Comparing Machine Learning Models for Identifying Chronic Cough Using Diagnosis and Medication in the Electronic Health Records
Vishal Bali,Xiao Luo,Priyanka Gandhi,Zuoyi Zhang,Wei Shao,Zhi Han,Vasu Chandrasekaran,Vladimir Turzhitsky,Anna Roberts,Megan Metzger,Jarod Baker,Carmen La Rosa,Jessica Weaver,Paul Dexter,Kun Huang
DOI: https://doi.org/10.1016/j.jaci.2020.12.241
IF: 14.29
2021-01-01
Journal of Allergy and Clinical Immunology
Abstract:Chronic cough (CC), a cough of eight or more weeks is often multifactorial and can impair patients’ quality of life. We investigated the potential of machine learning models for CC prediction using the diagnoses and medications in the electronic health records (EHRs). We constructed two cohorts of 18-85 years old patients using EHRs of a large statewide academic system and a public county hospital. 23,573 CC patients were identified by the rule-based algorithm with an outpatient visit and available medical history of 120 days from the index date; and an equal number of patients with a cough that did not meet the criteria of CC. We used diagnosis and medication data to simulate claims data for CC prediction. We used the original diagnosis name to capture the contextual information between diagnosis and medication. The medication information is standardized with the National Drug Code Directory, which was then mapped to the medication category. An NLP method was used to construct the data representation for the learning models.

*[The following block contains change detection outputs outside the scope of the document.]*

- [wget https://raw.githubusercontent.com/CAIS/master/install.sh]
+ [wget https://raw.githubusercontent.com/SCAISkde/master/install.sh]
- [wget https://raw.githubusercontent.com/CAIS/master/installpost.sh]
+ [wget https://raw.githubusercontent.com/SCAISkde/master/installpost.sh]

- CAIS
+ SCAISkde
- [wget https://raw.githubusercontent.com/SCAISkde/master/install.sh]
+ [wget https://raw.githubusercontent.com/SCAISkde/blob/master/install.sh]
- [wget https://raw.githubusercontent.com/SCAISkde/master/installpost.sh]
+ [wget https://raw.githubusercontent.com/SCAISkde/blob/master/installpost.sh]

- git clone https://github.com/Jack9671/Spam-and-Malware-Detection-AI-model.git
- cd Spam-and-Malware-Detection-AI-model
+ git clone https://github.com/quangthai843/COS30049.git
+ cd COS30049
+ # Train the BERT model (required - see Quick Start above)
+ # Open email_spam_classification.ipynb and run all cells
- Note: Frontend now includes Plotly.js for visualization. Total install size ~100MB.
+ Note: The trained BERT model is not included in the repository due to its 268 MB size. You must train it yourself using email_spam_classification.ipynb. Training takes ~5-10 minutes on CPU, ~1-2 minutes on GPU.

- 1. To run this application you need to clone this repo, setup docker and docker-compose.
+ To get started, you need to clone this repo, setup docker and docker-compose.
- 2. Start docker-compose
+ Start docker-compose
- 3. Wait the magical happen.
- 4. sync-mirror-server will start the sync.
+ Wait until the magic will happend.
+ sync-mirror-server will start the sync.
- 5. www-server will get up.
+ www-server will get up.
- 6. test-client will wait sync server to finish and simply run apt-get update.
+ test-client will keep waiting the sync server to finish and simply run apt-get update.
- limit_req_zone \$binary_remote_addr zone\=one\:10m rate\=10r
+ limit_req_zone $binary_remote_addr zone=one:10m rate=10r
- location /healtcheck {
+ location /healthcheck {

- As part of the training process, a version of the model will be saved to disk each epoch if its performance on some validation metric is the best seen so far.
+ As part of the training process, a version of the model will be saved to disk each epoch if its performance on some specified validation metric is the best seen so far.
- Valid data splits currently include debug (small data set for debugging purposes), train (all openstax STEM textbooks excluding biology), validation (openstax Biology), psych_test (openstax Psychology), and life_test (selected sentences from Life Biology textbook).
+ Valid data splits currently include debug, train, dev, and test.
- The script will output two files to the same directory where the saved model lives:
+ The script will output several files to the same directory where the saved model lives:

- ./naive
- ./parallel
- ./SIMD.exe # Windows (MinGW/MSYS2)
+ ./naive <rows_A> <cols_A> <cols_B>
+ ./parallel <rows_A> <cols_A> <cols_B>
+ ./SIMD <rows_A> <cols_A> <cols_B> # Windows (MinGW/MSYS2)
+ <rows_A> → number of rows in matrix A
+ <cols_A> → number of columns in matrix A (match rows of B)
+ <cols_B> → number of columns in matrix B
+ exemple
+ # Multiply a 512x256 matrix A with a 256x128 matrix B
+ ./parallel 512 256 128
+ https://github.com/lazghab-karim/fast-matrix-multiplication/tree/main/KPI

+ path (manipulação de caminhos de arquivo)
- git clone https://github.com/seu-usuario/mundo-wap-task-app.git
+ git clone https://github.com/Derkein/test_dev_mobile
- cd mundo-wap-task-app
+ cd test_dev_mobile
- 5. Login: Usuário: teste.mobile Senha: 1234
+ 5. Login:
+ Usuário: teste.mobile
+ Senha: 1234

The machine learning models, including Logistic Regression (LR), Support Vector Machine (SVM), k-Nearest Neighbor (kNN), and Random Forest (RF) were compared. LR, SVM, kNN and RF gained sensitivity of 0.83, 0.85, 0.71 and 0.84, respectively, and specificity of 0.78, 0.81, 0.67 and 0.79, respectively. SVM performed better than the other three models. SVM by using only medication and diagnosis in the claims data can predict majority of the CC patients. Additionally, symptoms extracted from clinical notes may further improve performance of the models.